++++ Data for this task

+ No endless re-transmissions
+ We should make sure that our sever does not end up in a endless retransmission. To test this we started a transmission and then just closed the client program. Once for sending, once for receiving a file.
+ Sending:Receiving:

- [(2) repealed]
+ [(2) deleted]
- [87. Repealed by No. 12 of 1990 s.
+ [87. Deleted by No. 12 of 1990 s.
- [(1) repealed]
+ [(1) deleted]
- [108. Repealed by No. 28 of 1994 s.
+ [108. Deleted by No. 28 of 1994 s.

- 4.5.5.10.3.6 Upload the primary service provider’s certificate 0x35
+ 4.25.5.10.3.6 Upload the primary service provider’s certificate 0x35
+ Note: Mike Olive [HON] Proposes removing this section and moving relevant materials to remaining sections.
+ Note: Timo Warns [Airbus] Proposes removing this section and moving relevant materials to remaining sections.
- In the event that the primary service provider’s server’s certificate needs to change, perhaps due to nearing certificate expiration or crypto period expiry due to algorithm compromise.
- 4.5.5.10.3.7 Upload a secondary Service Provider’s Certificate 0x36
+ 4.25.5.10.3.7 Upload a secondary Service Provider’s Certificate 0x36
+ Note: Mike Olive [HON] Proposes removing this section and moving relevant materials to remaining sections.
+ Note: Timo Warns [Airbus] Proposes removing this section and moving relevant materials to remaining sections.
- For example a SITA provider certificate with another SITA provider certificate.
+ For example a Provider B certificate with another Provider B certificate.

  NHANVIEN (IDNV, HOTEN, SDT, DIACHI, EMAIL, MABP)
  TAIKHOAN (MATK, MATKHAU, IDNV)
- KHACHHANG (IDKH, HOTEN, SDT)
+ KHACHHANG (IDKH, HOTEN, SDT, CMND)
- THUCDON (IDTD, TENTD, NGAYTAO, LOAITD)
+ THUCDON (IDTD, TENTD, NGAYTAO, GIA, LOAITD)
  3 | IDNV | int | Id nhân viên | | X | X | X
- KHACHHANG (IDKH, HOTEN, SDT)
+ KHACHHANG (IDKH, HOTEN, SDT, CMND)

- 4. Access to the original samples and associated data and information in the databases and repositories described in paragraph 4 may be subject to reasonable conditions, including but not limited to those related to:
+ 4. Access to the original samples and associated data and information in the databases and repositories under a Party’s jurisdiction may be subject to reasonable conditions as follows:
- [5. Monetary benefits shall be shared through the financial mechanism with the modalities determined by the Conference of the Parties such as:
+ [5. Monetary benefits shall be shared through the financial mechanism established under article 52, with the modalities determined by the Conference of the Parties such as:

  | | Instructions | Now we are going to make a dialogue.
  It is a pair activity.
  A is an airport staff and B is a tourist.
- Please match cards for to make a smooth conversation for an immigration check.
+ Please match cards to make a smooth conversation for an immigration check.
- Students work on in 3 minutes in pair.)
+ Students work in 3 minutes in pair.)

++++++++

• [What to do]: Set down each line exactly as it appears, starting at the top of the data and ending at the line containing "Deleted by No. 28 of 1994 s.", and include no other lines.

• [Your response]:
+ No endless re-transmissions
+ We should make sure that our sever does not end up in a endless retransmission. To test this we started a transmission and then just closed the client program. Once for sending, once for receiving a file.
+ Sending:Receiving:

- [(2) repealed]
+ [(2) deleted]
- [87. Repealed by No. 12 of 1990 s.
+ [87. Deleted by No. 12 of 1990 s.
- [(1) repealed]
+ [(1) deleted]
- [108. Repealed by No. 28 of 1994 s.
+ [108. Deleted by No. 28 of 1994 s.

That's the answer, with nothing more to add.